Mengutip laporan
ANI News pada Selasa (21/3), Zambia mulai aktif mengembangkan pembangunan infrastruktur tambahan melalui proyek Kerjasama Pemerintah-Swasta (Public-Private Partnership/PPP).
Karena terlilit hutang dan kekurangan modal, Zambia akhirnya membutuhkan dana tambahan eksternal untuk membangun infrastrukturnya.
China yang sangat tertarik dengan sumber daya alam negara-negara Afrika, menganggap ini sebagai peluang untuk membuat Zambia bergantung dan kemudian mengeruk sumber daya mereka.
Skema itu kerap dilakukan oleh China melalui China's Belt and Road Initiative (BRI), yang meskipun membantu banyak negara, tetapi hasil akhir menunjukkan adanya tumpukan utang yang dijadikan Beijing sebagai alat untuk memaksa negara Afrika menjual sumber daya alam mereka dengan harga rendah.
Baru-baru ini, konsorsium perusahaan China memenangkan tender untuk membiayai peningkatan jalan sepanjang 327 kilometer yang menghubungkan ibu kota Zambia, Lusaka, ke Ndola di Provinsi Copperbelt negara itu.
Konsorsium Macro Ocean Investment, yang terdiri dari tiga perusahaan China, yakni AVIC International Project Engineering, Grup Konstruksi Komunikasi Zhenjiang, dan Grup Ketujuh Kereta Api China, berhasil menyepakati kontrak PPP senilai 650 juta dolar AS atau Rp 9,8 triliun.
Kerja sama terbaru dengan China menambah kekhawatiran akan ketergantungan Zambia pada pinjaman Beijing.

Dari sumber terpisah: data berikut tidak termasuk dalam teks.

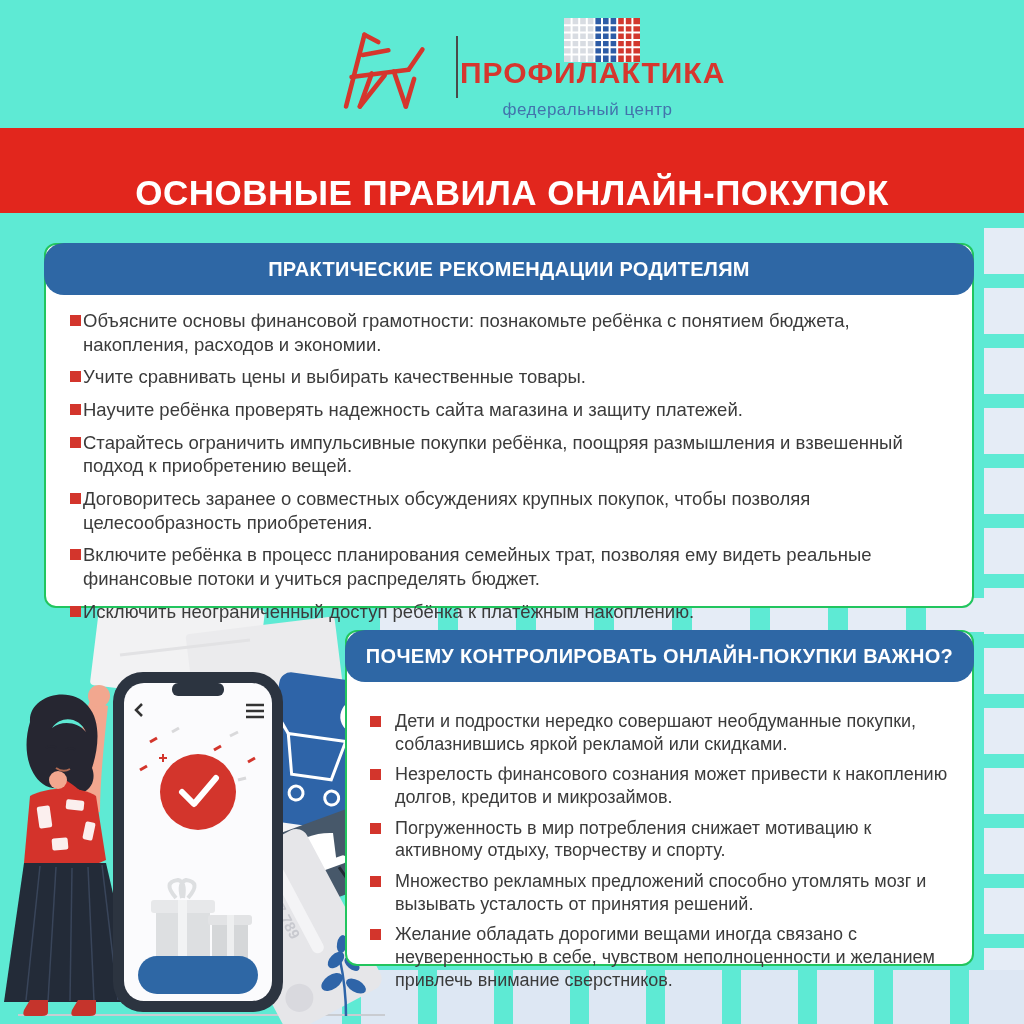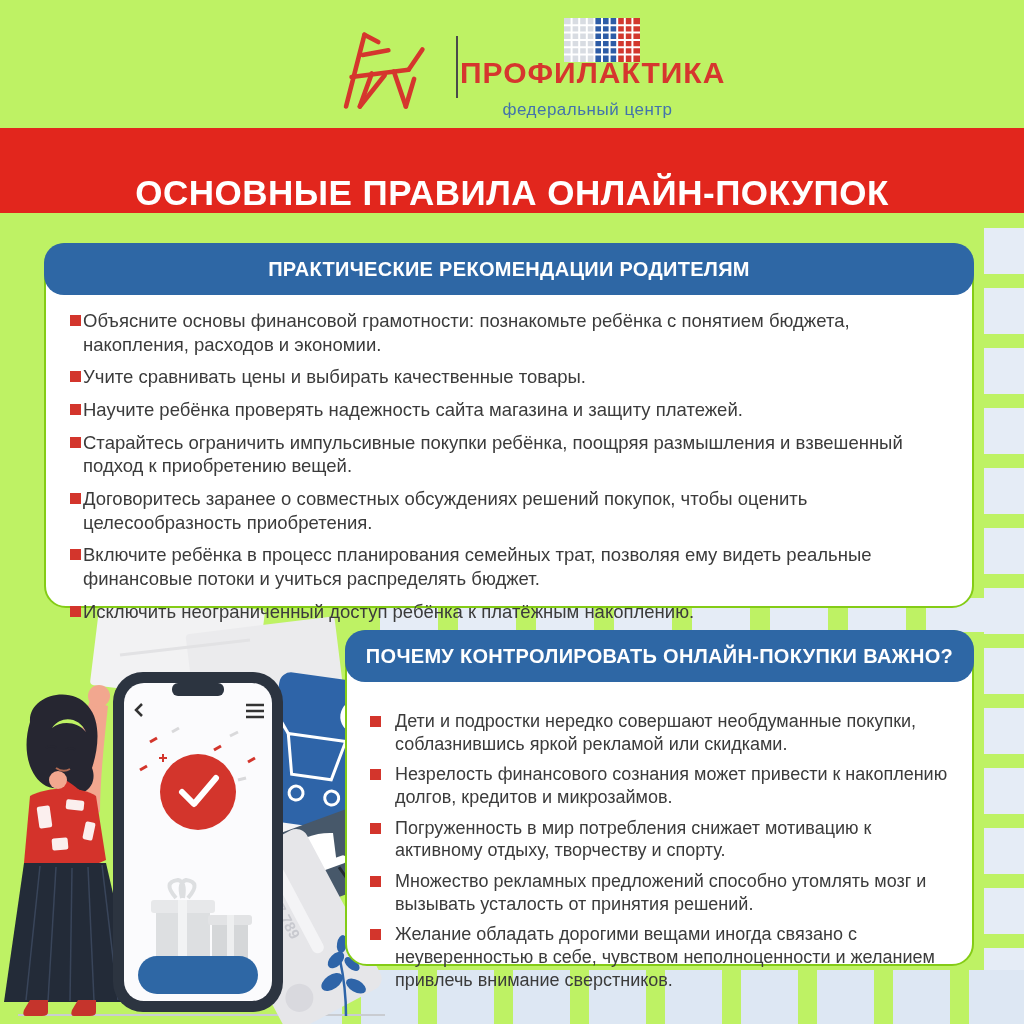--- a/index.html
+++ b/index.html
@@ -3,7 +3,7 @@
 <meta charset="utf-8">
 <style>
   html,body{margin:0;padding:0;background:#fff;}
-  .poster{position:relative;width:1024px;height:1024px;background:#bef264;overflow:hidden;
+  .poster{position:relative;width:1024px;height:1024px;background:#5eead4;overflow:hidden;
           font-family:"Liberation Sans","DejaVu Sans",sans-serif;}
   
   .pattern{position:absolute;z-index:1;}

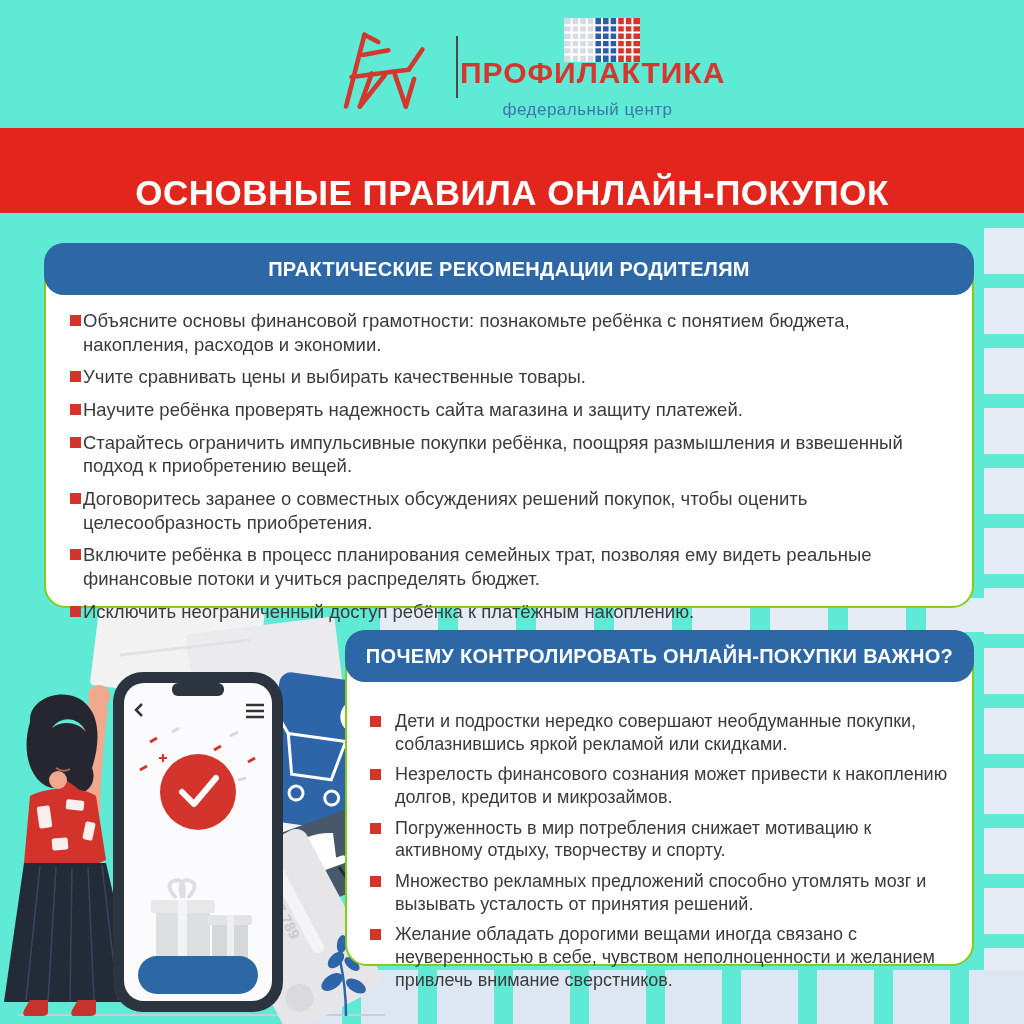--- a/index.html
+++ b/index.html
@@ -27,7 +27,7 @@
      display:flex;align-items:flex-end;justify-content:center;z-index:3;}
   .banner-title{color:#ffffff;font-size:35px;font-weight:bold;letter-spacing:0.5px;}
   
-  .card{position:absolute;background:#ffffff;border:2px solid #84cc16;border-radius:22px;z-index:3;
+  .card{position:absolute;background:#ffffff;border:2px solid #22c55e;border-radius:12px;z-index:3;
      box-sizing:border-box;}
   .card-1{left:44px;top:243px;width:930px;height:365px;}
   .card-2{left:345px;top:630px;width:629px;height:336px;}

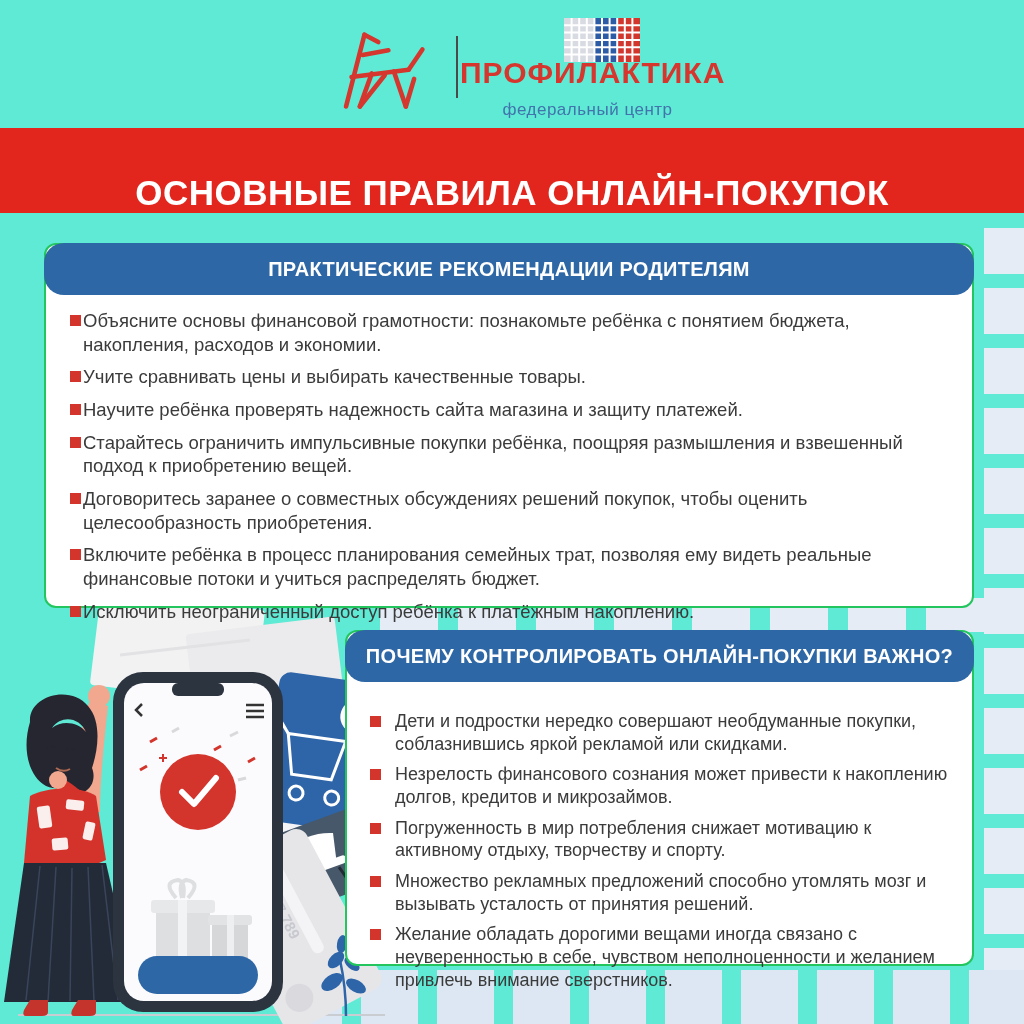--- a/index.html
+++ b/index.html
@@ -120,7 +120,7 @@
         </li>
       <li>
           <span class="sq"></span>
-          <span>Договоритесь заранее о совместных обсуждениях решений покупок, чтобы оценить целесообразность приобретения.</span>
+          <span>Договоритесь заранее о совместных обсуждениях крупных покупок, чтобы позволяя целесообразность приобретения.</span>
         </li>
       <li>
           <span class="sq"></span>

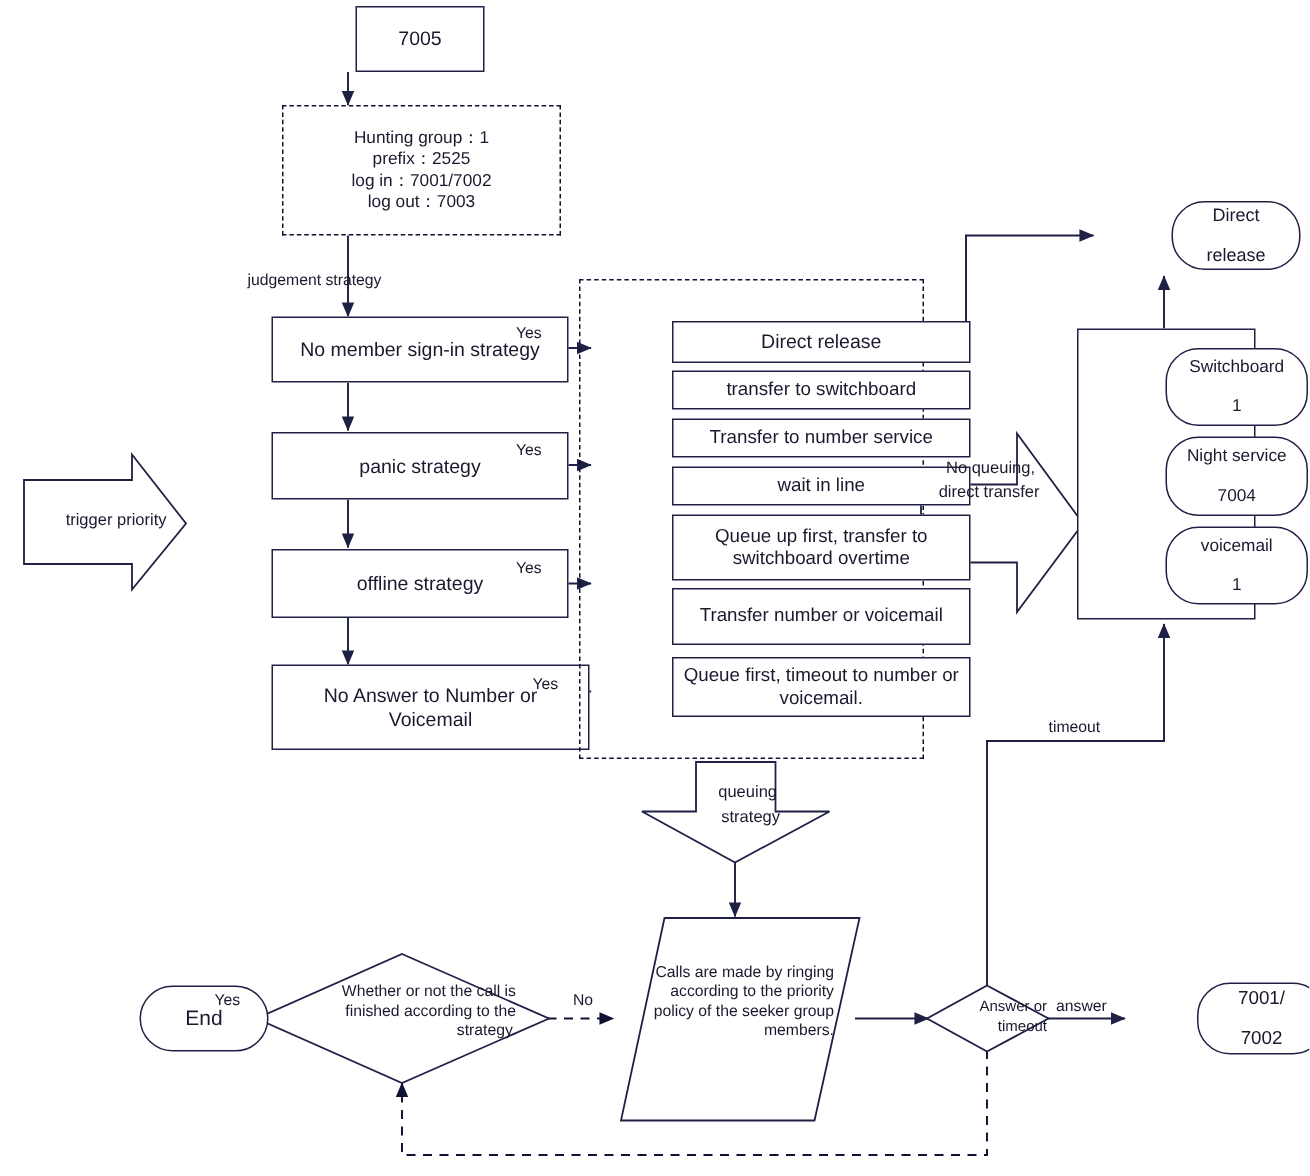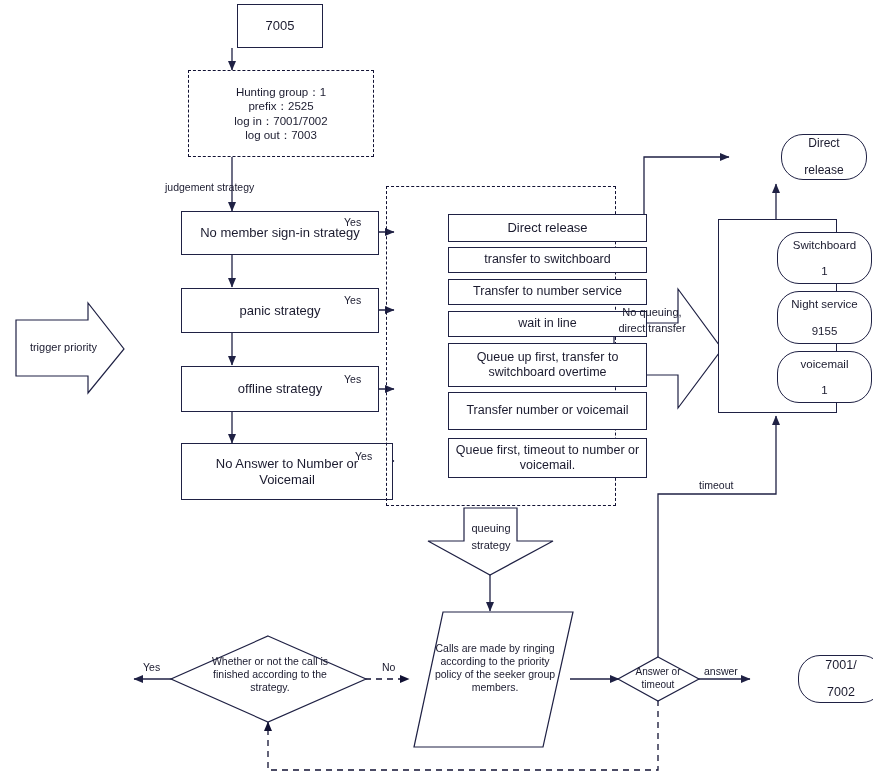--- a/index.html
+++ b/index.html
@@ -13,7 +13,7 @@
   .dashbox{border:1px dashed #111133;background:transparent;}
   .oval{border:1px solid #1f2144;background:#fff;border-radius:22px;gap:12px;}
   .lbl{position:absolute;background:transparent;white-space:nowrap;color:#1a1a2e;}
-  .shape-txt{position:absolute;text-align:center;color:#1a1a2e;line-height:1.24;}
+  .shape-txt{position:absolute;text-align:right;color:#1a1a2e;line-height:1.24;}
 </style>
 </head>
 <body>

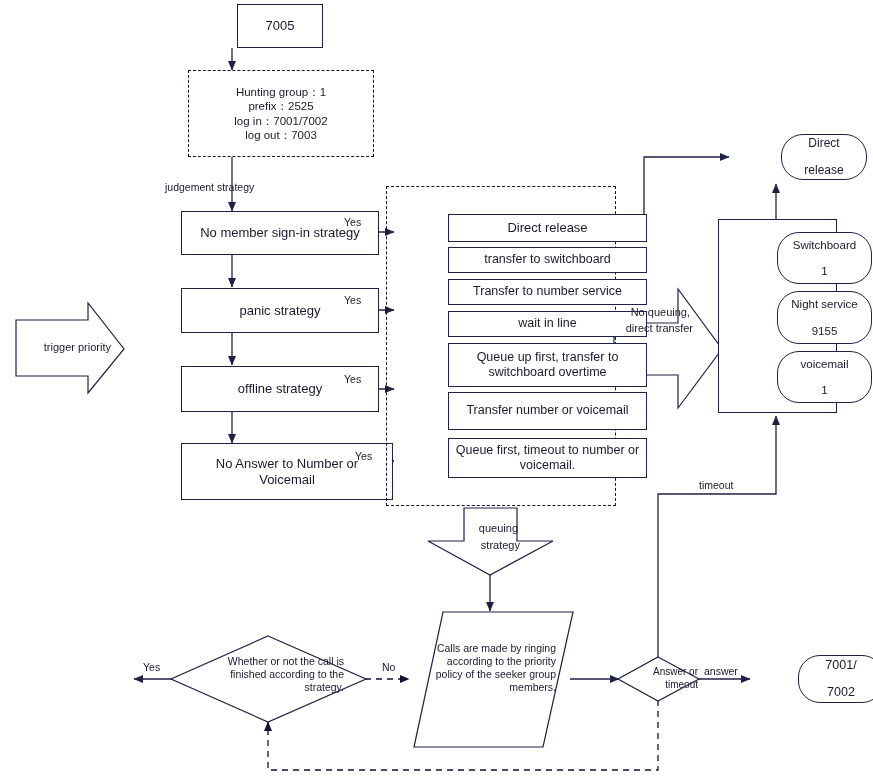--- a/index.html
+++ b/index.html
@@ -168,7 +168,7 @@
   </div>
   <div class="node oval" style="left:729px;top:291px;width:95px;height:53px;flex-direction:column;font-size:11.5px;">
     <span>Night service</span>
-    <span>9155</span>
+    <span>7004</span>
   </div>
   <div class="node oval" style="left:729px;top:351px;width:95px;height:52px;flex-direction:column;font-size:11.5px;">
     <span>voicemail</span>

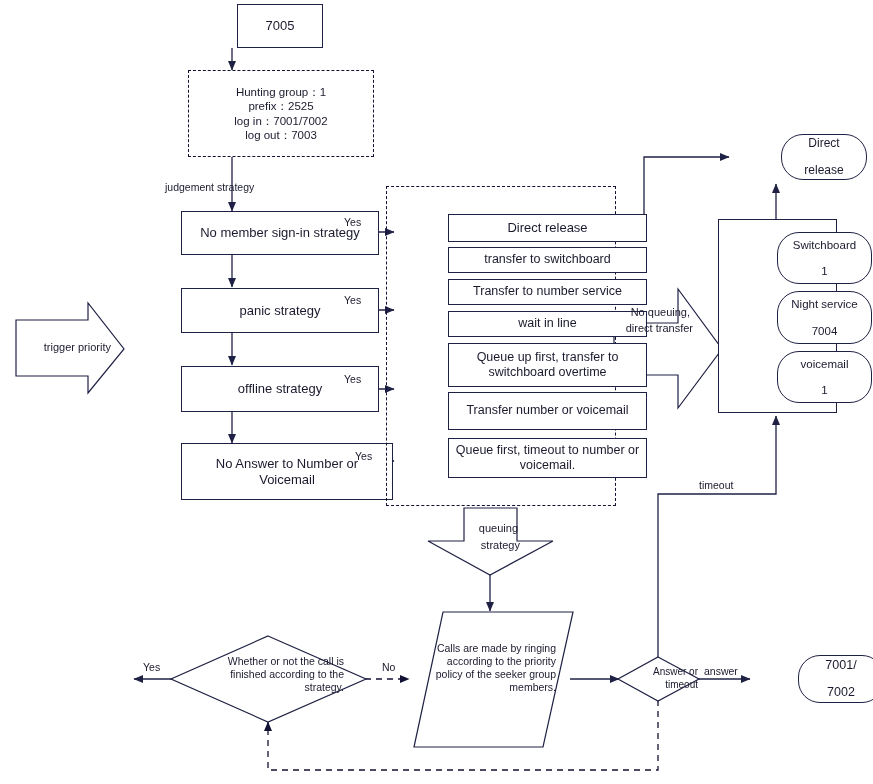--- a/index.html
+++ b/index.html
@@ -177,6 +177,9 @@
 
   <div class="lbl" style="left:699px;top:479px;font-size:10.5px;">timeout</div>
 
+  <div class="node oval" style="left:45px;top:657px;width:86px;height:44px;font-size:14px;">
+    <span>End</span>
+  </div>
 
   <div class="shape-txt" style="left:196px;top:655px;width:148px;font-size:10.5px;">Whether or not the call is finished according to the strategy.</div>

Terlebih, China merupakan satu-satunya pemberi pinjaman terbesar Zambia. Per Desember 2021, pinjaman Beijing menyumbang lebih dari 6 miliar dolar AS atau Rp 90 triliun dari total 16,8 miliar dolar AS atau Rp 253 triliun utang milik negara.
Menurut Bank Dunia, Zambia berada dalam kesulitan utang dan sangat membutuhkan perlakuan utang yang mendalam dan komprehensif sesuai dengan kebijakan Bank Dunia bersama IMF Debt Sustainability Analysis (DSA). Kedua badan itu menyerukan keringanan utang sebesar 8,4 miliar dolar AS atau Rp 126 triliun pada 2022-25 dan keringanan tambahan hingga 2031.
Laporan
African Daily menyarankan agar Zambil lebih berhati-hati dengan pinjaman eksternal, di tengah lilitan utang negaranya.
Dibanding mengambil risiko besar dari pinjaman China, laporan itu mendorong agar Zambia menerapkan reformasi ekonomi yang direkomendasikan oleh lembaga keuangan multilateral, sehingga dapat memiliki akses yang lebih besar ke dana konsesi dan menarik lebih banyak investasi.